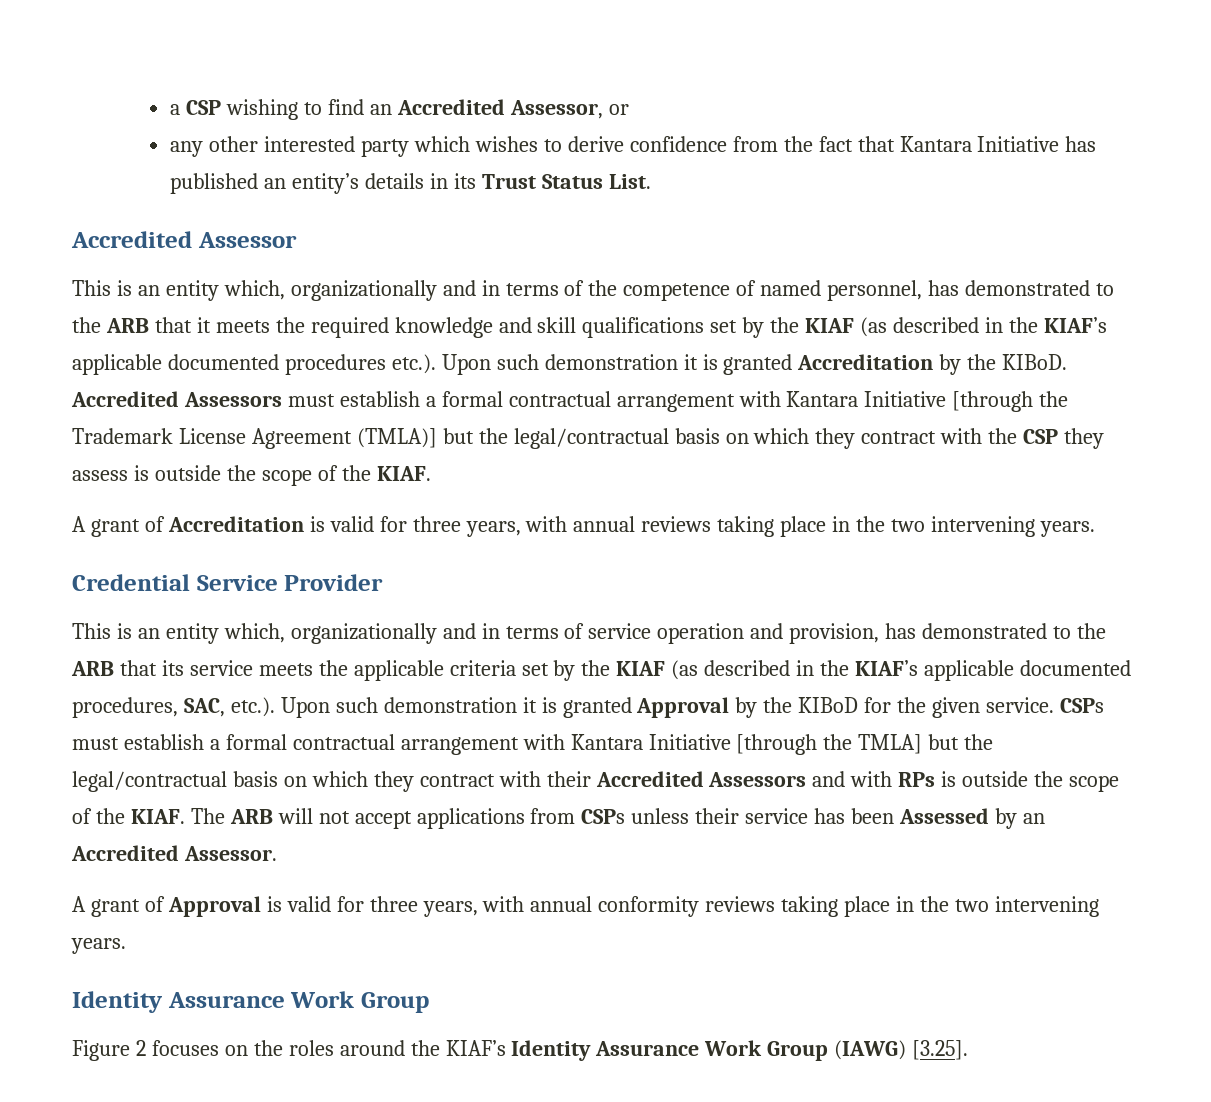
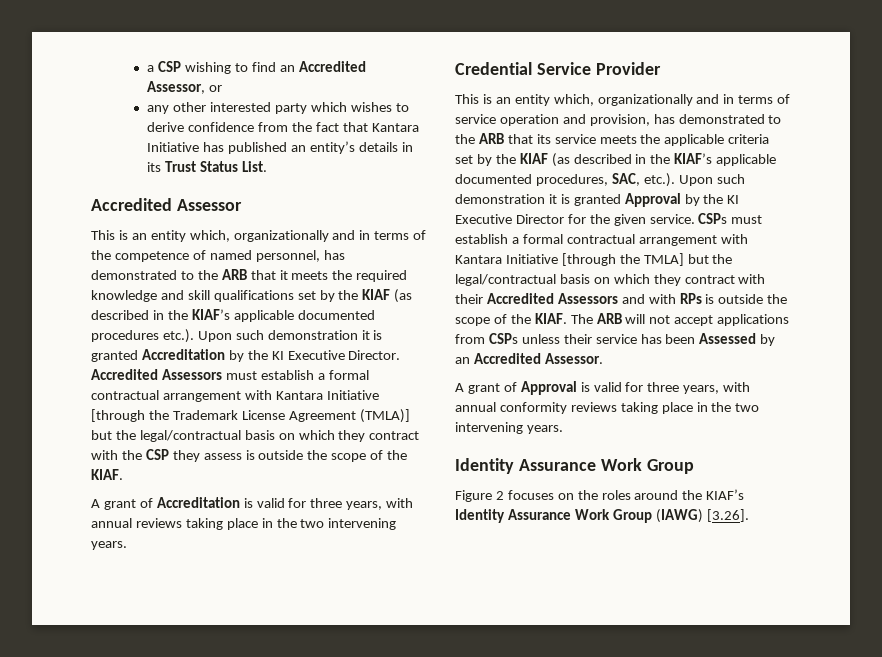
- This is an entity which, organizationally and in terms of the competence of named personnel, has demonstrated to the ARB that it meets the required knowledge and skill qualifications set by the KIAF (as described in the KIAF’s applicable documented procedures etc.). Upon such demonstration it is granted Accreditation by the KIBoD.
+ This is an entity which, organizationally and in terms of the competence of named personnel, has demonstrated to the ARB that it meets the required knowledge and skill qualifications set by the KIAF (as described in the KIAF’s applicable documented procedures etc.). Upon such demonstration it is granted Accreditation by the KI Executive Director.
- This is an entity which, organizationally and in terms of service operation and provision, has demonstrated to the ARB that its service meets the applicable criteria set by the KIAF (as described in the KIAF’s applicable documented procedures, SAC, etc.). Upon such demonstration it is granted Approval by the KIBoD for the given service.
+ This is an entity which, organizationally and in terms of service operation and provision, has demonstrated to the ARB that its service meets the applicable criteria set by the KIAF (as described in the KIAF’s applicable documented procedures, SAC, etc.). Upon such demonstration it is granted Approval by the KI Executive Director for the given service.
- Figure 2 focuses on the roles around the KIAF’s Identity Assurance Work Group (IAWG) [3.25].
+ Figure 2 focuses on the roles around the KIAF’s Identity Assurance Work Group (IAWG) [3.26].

○ ○ ○ ○

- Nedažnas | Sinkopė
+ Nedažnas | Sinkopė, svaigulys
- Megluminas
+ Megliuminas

○ ○ ○ ○

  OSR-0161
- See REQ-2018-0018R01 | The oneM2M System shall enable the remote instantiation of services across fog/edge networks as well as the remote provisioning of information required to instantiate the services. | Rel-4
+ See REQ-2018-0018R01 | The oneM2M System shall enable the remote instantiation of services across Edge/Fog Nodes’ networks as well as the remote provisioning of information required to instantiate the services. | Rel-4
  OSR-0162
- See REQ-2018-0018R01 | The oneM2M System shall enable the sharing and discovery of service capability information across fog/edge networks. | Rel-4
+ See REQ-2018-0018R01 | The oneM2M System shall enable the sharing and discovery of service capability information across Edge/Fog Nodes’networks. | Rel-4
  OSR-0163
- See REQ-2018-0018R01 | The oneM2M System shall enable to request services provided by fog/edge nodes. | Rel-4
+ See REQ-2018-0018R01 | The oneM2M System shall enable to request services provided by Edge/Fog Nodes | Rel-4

○ ○ ○ ○

Task goal. Say how many lines of the material contain the word "Sinkopė", with no other text.

Response. 2